Lightning in night skyAction item 1. Remind employees to get indoors when thunder roars

Supervisors should check weather reports before starting outdoor projects. If employees hear thunder, they should protect themselves by going inside a fully enclosed building and staying there at least 30 minutes after hearing the last sound of thunder.

If safe buildings are not available, vehicles with solid, metal roofs and sides are the next-best option.

Action item 2. Protect against slips

In the education services sector, slips and trips account for about 37 percent of injuries involving days away from work every year, according to the Texas Department of Insurance (TDI). Follow these tips to help employees, students, and visitors keep their feet on solid ground during the rainy season:

  • Place absorbent mats inside doorways.
  • Use “Caution: Wet Floor” signs.
  • Provide wet-umbrella bags.
  • Stress the importance of slip-resistant footwear for maintenance, custodial, grounds, and food service employees.
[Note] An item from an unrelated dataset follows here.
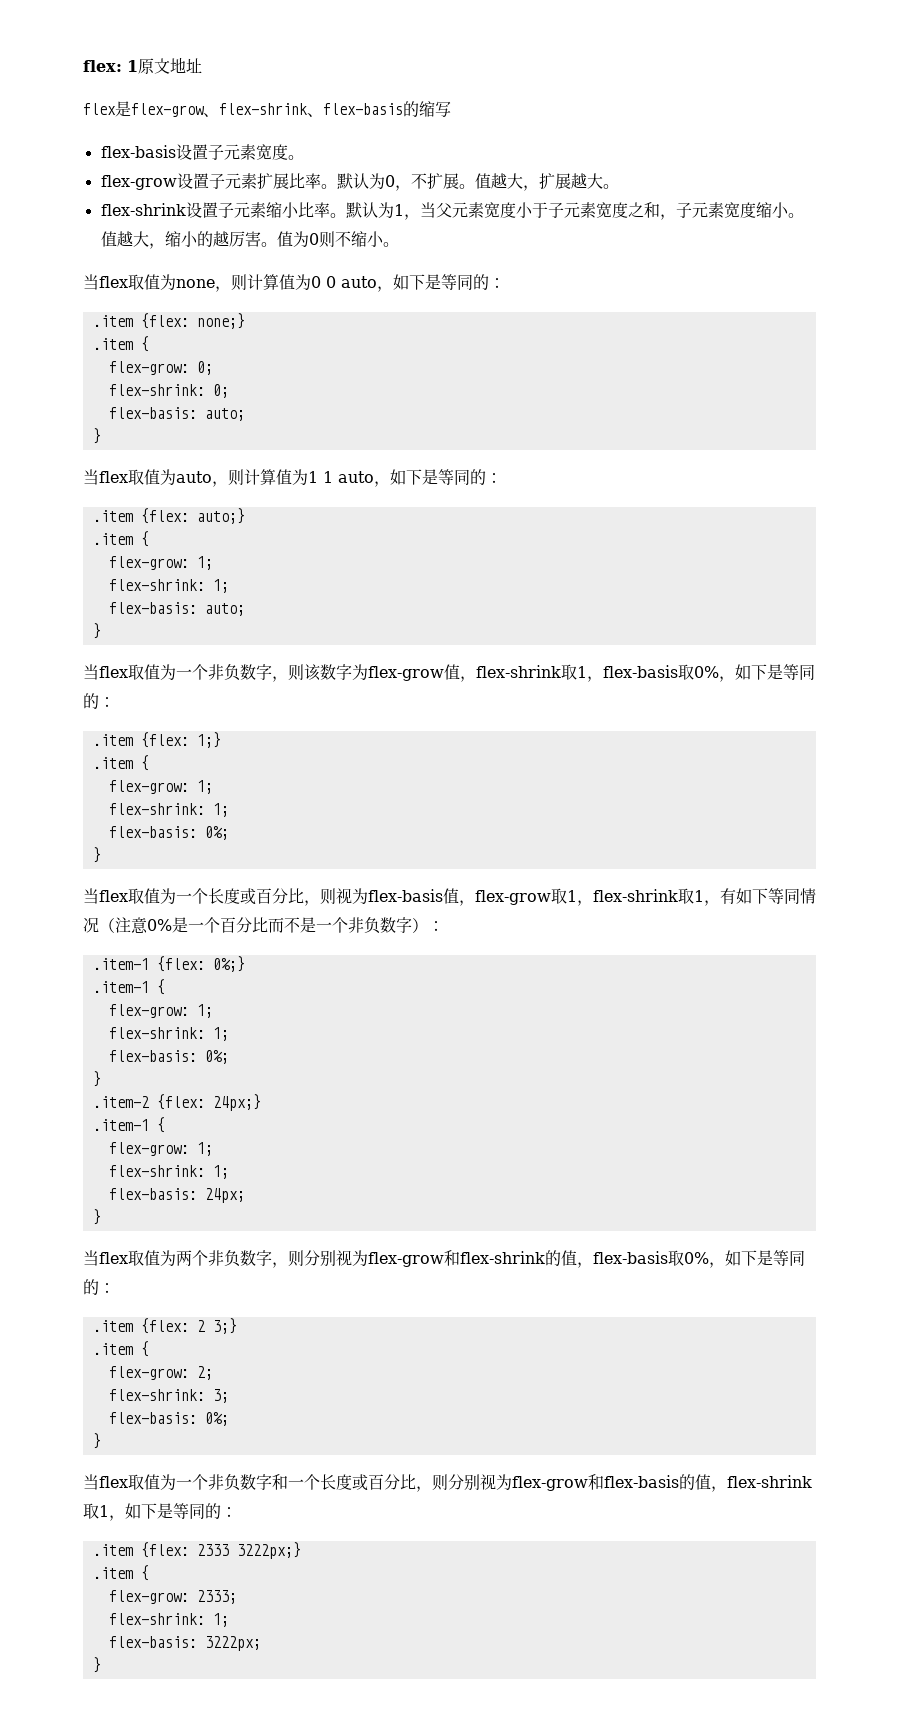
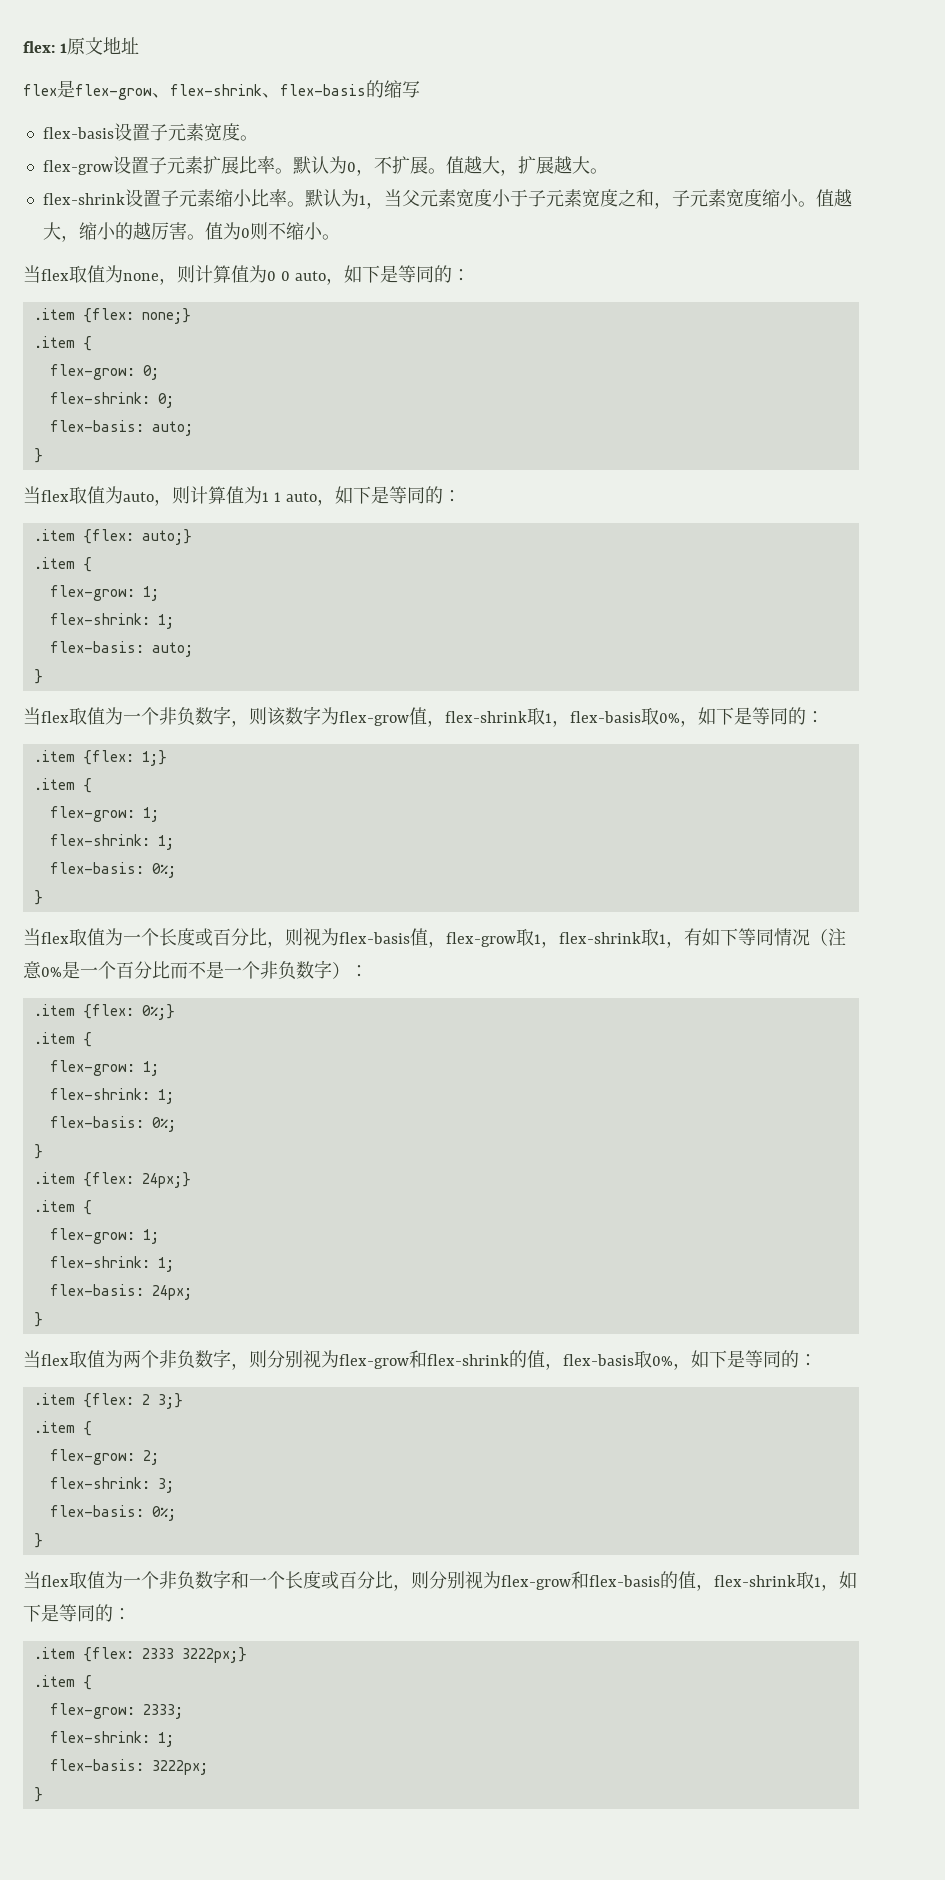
[92,958,149,970] .item-1 -> [33,1004,75,1016] .item
[92,979,165,995] [108,1004,213,1018] [108,1027,229,1041] [108,1050,229,1064] [92,1071,101,1087] [92,1096,149,1108] .item-1 { // flex-grow: 1; // flex-shrink: 1; // flex-basis: 0%; // } // .item-2 -> [33,1032,92,1047] [49,1060,159,1076] [49,1088,174,1104] [49,1116,176,1132] [33,1144,43,1159] [33,1172,75,1184] .item { // flex-grow: 1; // flex-shrink: 1; // flex-basis: 0%; // } // .item
[92,1119,149,1131] .item-1 -> [33,1200,75,1212] .item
Action item 3. Prevent falls from roofs

Roofs are dangerous places to work. Springtime inspections should only be done by employees or contractors who have been trained to do the job safely and provided the right personal protective equipment.

Action item 4. Commit to integrated pest management

Last spring, the Fund responded to dozens of school employee injuries – and one fatality – caused by insects. Integrated pest management (IPM) takes a holistic approach to keeping insects, rodents, and other pests at bay using the safest methods available.

Every Texas school district is required to adopt a board-approved integrated pest management (IPM) policy and employ a designated, licensed IPM coordinator.

Action item 5. Prepare for heat and humidity

Heat illness happens when temperature and humidity prevent sweat from evaporating. The body cannot cool itself, so our core temperature rises. It takes time to build tolerance to hot, sticky conditions. Start preparing employees now.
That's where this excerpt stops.